The Company announced a ~7% annualized dividend increase effective in the third quarter – reflecting continued focus on returning capital to shareholders.
"Corteva delivered an impressive first half with double-digit sales and Operating EBITDA growth and margin expansion, reflecting strong customer demand and focused execution amidst dynamic market conditions.
"We also continue to take actions to accelerate performance, including the completion of strategic portfolio reviews aimed at refining our strategy, driving operational execution, and making disciplined investment decisions in innovation and technology to deliver increased value to farmers and contribute to a more sustainable global food system.
"We believe that we are well-positioned to continue to adapt and execute in a challenging operating environment. Our strong first half momentum and robust market fundamentals have given us confidence to raise our guidance for the year," said Chuck Magro, Corteva Chief Executive Officer.

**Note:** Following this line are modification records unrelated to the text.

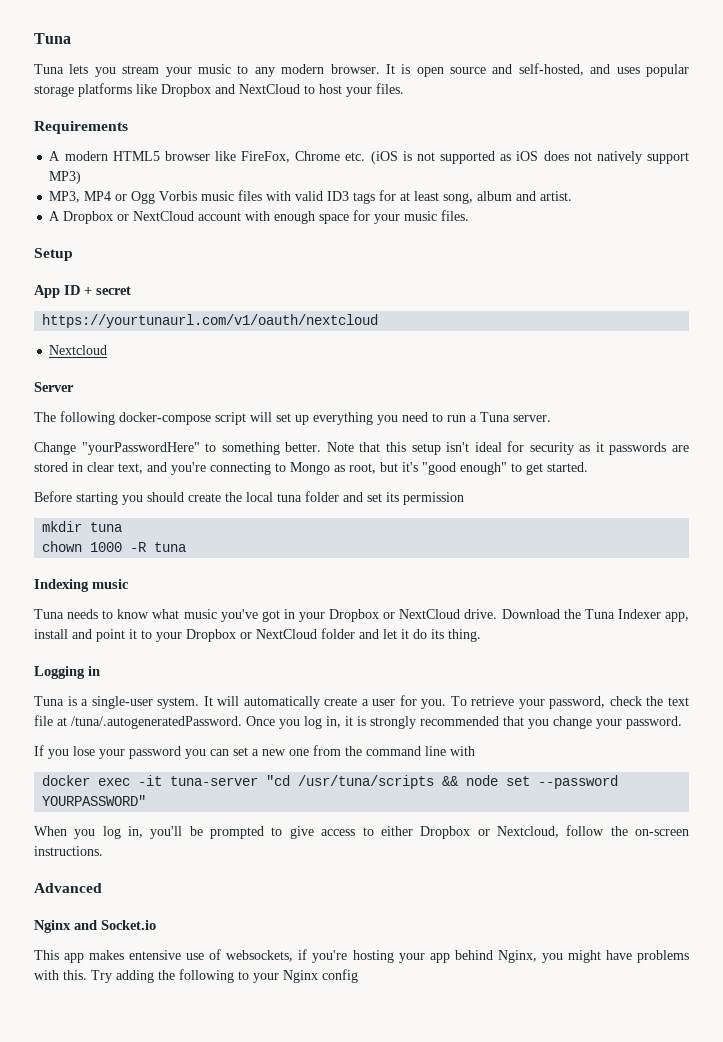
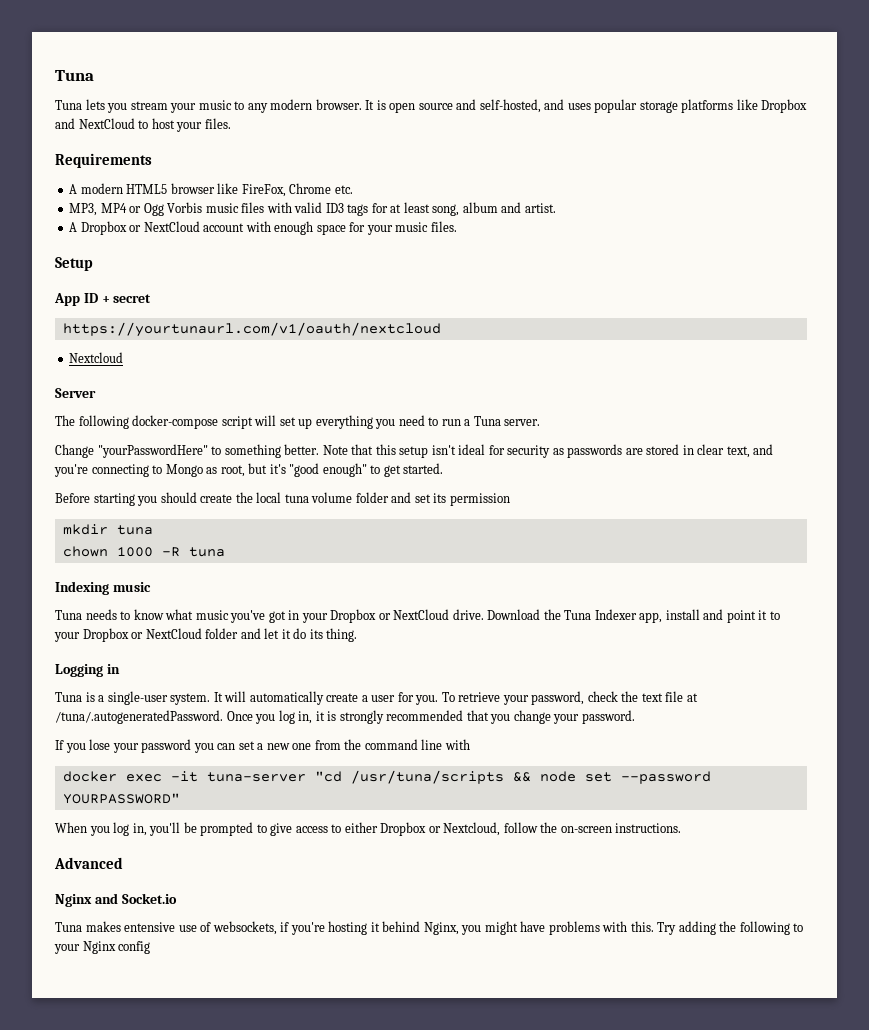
[370,151,689,164] [49,171,82,184] (iOS is not supported as iOS does not natively support MP3) -> (353, 189) none
[595,442,604,452] it -> (564, 451) none
(302, 497) none -> [311,492,353,503] volume
[34,950,85,963] This app -> [55,922,82,932] Tuna
[398,953,450,963] your app -> [370,922,380,932] it

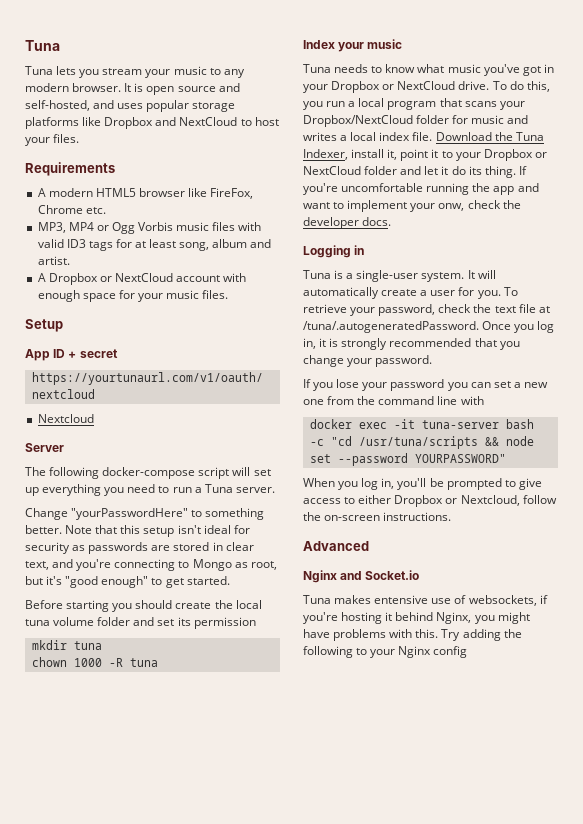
[55,581,109,595] Indexing -> [303,40,365,52] Index your
[487,609,724,623] Download the Tuna Indexer app, install and -> [492,81,550,92] [303,98,525,110] [303,115,529,127] [303,132,544,141] [303,149,398,160] To do this, you run a local program that scans your Dropbox/NextCloud folder for music and writes a local index file. Download the Tuna Indexer, install it,
(358, 635) none -> [518,166,527,175] [303,183,539,195] [303,200,521,212] [303,217,392,229] If you're uncomfortable running the app and want to implement your onw, check the developer docs.
(306, 777) none -> [505,419,534,429] [309,439,324,446] bash -c

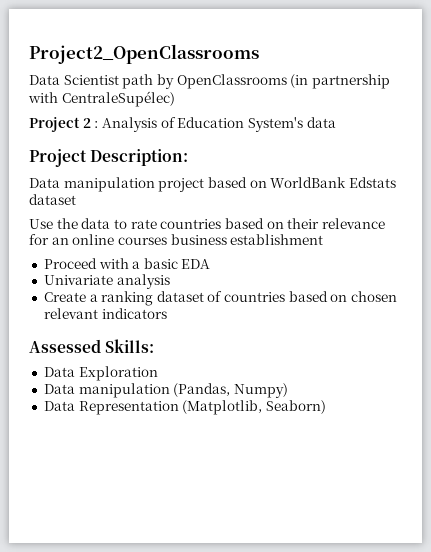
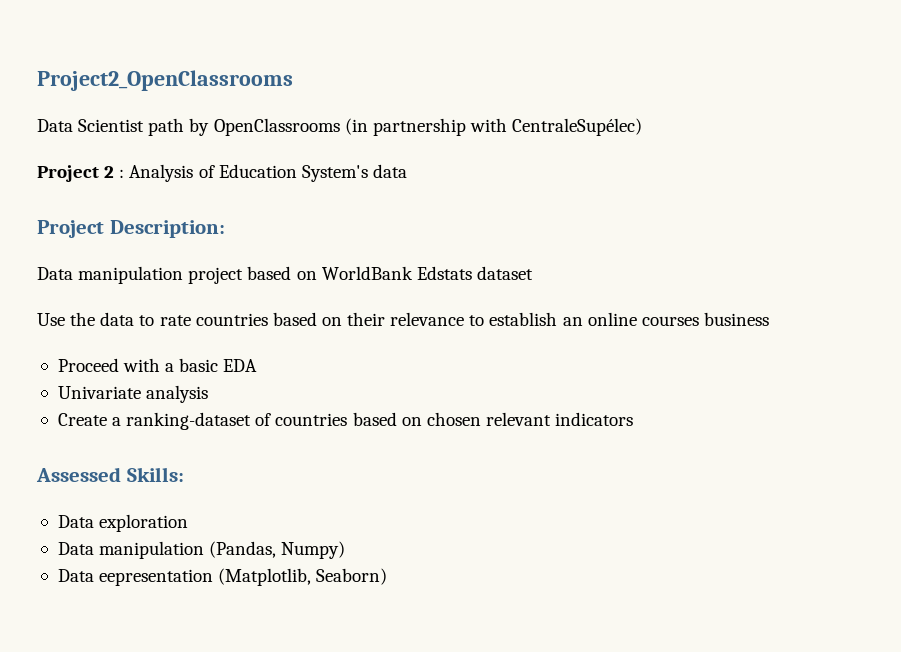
[29,234,49,245] for -> [469,312,558,326] to establish
[230,234,324,245] establishment -> (769, 319) none
[101,291,204,306] ranking dataset -> [126,412,252,430] ranking-dataset
[78,366,158,381] Exploration -> [99,514,189,532] exploration
[78,401,179,415] Representation -> [99,569,214,586] eepresentation

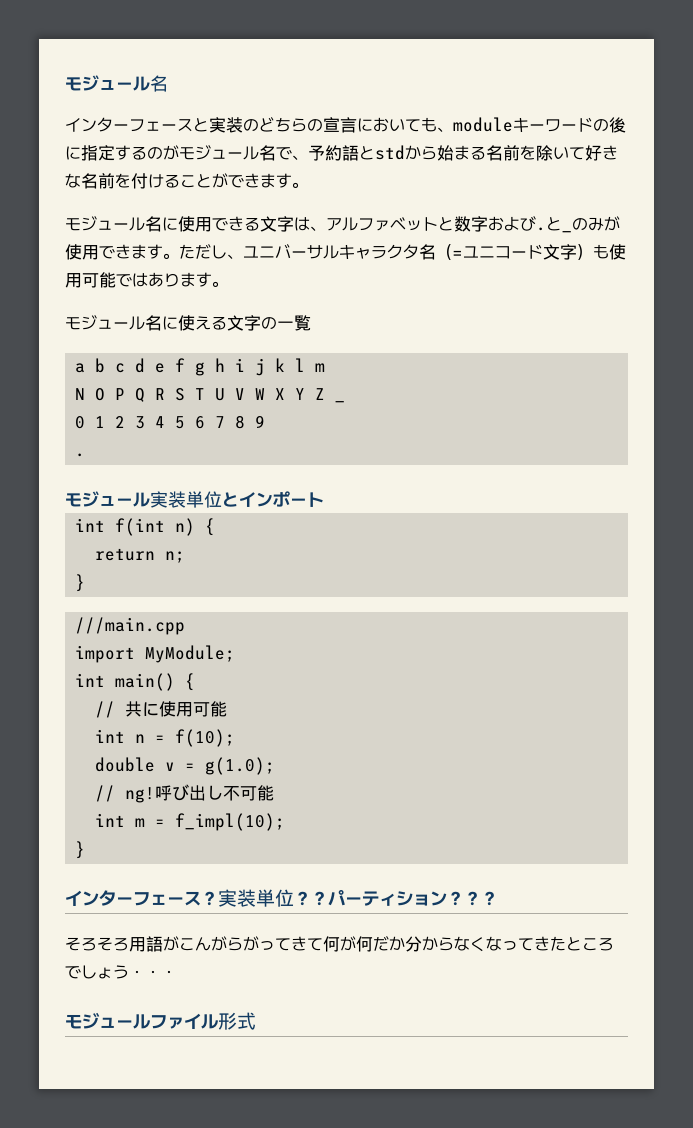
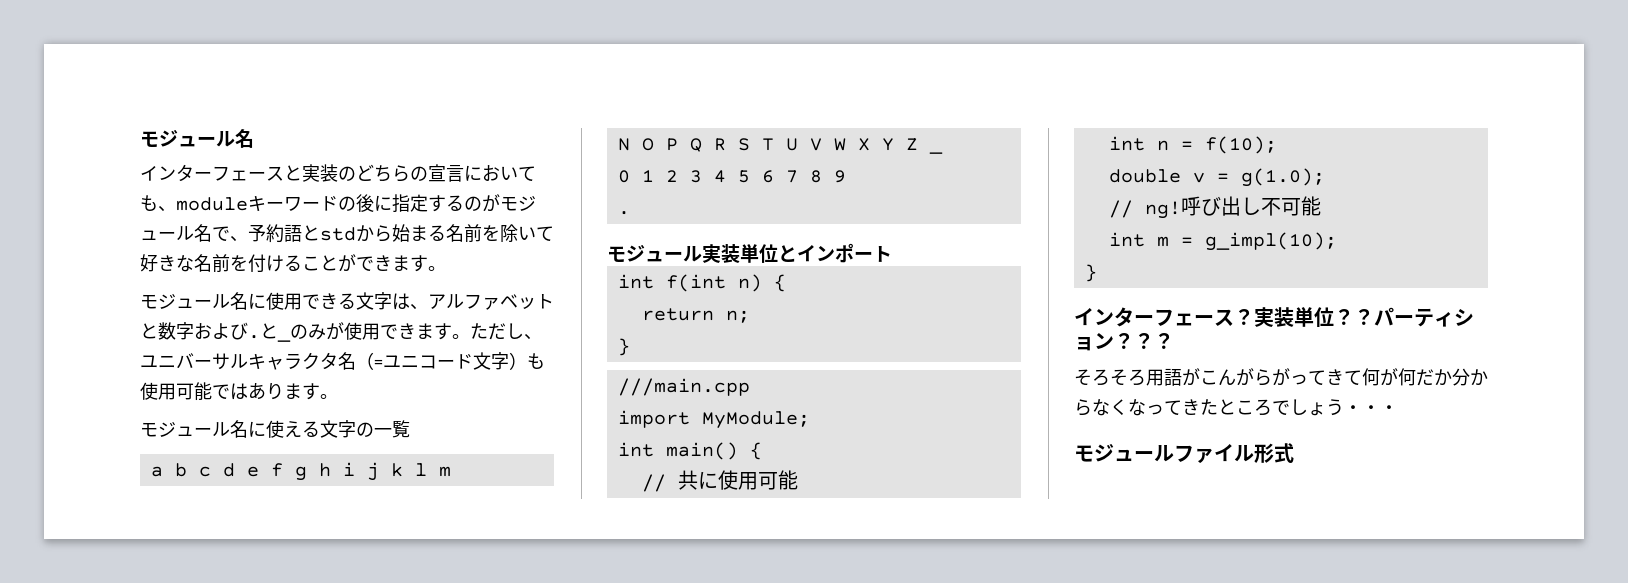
[175,813,286,831] f_impl(10); -> [1204,232,1337,251] g_impl(10);

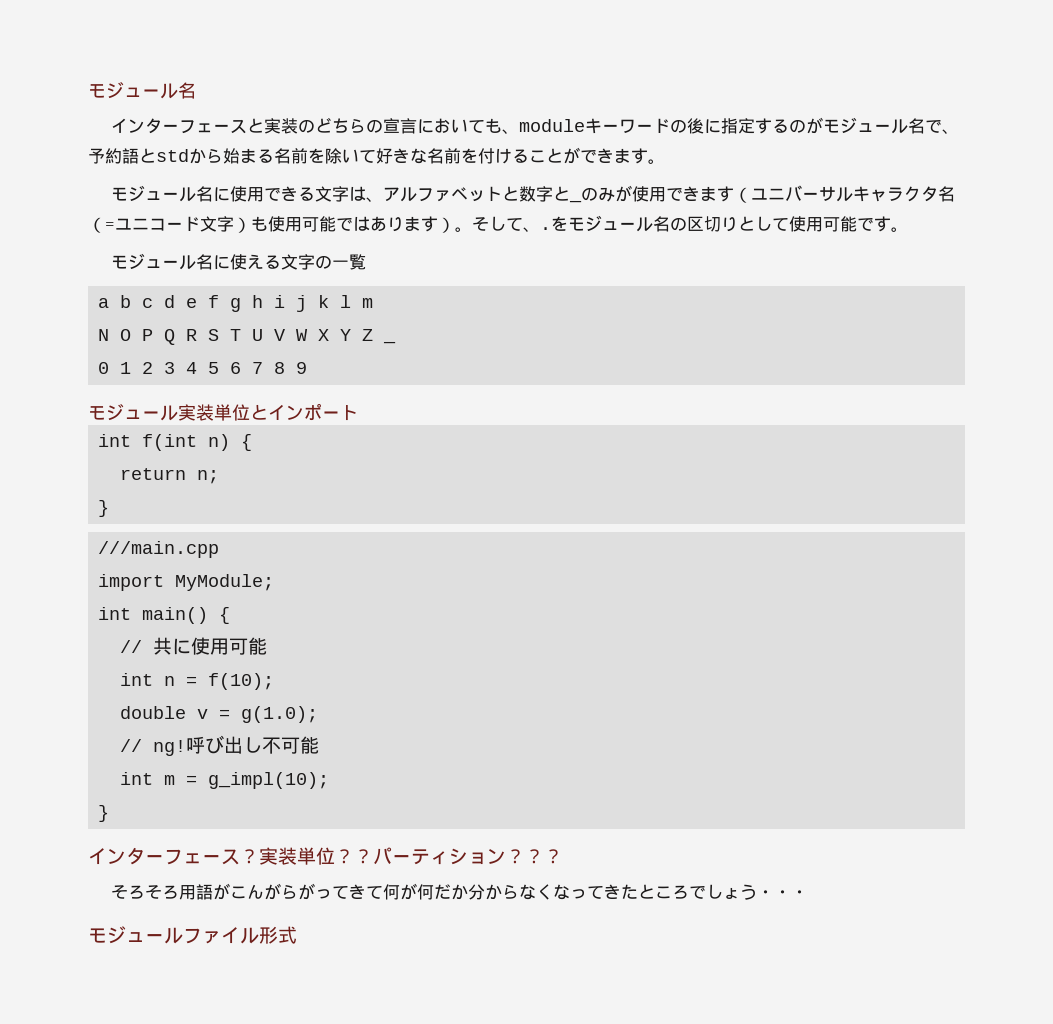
[194,322,260,340] および. -> (554, 194) none
[452,323,542,340] 。ただし、 -> [734,187,752,203] （
(320, 391) none -> [438,215,891,233] ）。そして、.をモジュール名の区切りとして使用可能です
[617,211,630,215] // . -> (308, 368) none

1. Organic Sales, Operating EPS and Operating EBITDA are non-GAAP measures. See page A-5 for further discussion. 2. North America is defined as U.S. and Canada. EMEA is defined as Europe, Middle East and Africa. 3. The Company does not provide the most comparable GAAP measure on a forward-looking basis. See page 7 for further discussion. 4. Enlist E3TM soybeans are jointly developed by Corteva Agriscience LLC and MS TechnologiesTM.
Company Announces Completion of Strategic Portfolio Reviews
EnlistTM System Accelerates Market Penetration for 2022
2022 Updated Guidance
The outlook for agriculture remains robust despite recent commodity price volatility. The Company expects record demand for grain and oilseeds in 2022, which should support commodity prices as ending stocks remain under pressure. Grower balance sheets and income levels remain healthy despite increased input costs for fuel and fertilizer, leading customers to prioritize technology to maximize return.
As a result, the Company updated its previously provided guidance3 for the full year 2022 – increasing sales and earnings expectations for this period. Corteva expects net sales in the range of $17.2 billion to $17.5 billion, which at the mid-point represents expected net sales growth of 11% for the year. Operating EBITDA1 is expected to be in the range of $2.95 billion to $3.10 billion, which at the mid-point represents expected Operating EBITDA1 growth of 17% for the year. Operating EPS1 is expected to be in the range of $2.45 to $2.60 per share. The Company is not able to reconcile its forward-looking non-GAAP financial measures to its most comparable U.S. GAAP financial measures, as it is unable to predict with reasonable certainty items outside of its control, such as Significant Items, without unreasonable effort.
Corteva, Inc. (NYSE: CTVA) is a publicly traded, global pure-play agriculture company that combines industry-leading innovation, high-touch customer engagement and operational execution to profitably deliver solutions for the world's most pressing agriculture challenges. Corteva generates advantaged market preference through its unique distribution strategy, together with its balanced and globally diverse mix of seed, crop protection, and digital products and services. With some of the most recognized brands in agriculture and a technology pipeline well positioned to drive growth, the Company is committed to maximizing productivity for farmers, while working with stakeholders throughout the food system as it fulfills its promise to enrich the lives of those who produce and those who consume, ensuring progress for generations to come. More information can be found at www.corteva.com.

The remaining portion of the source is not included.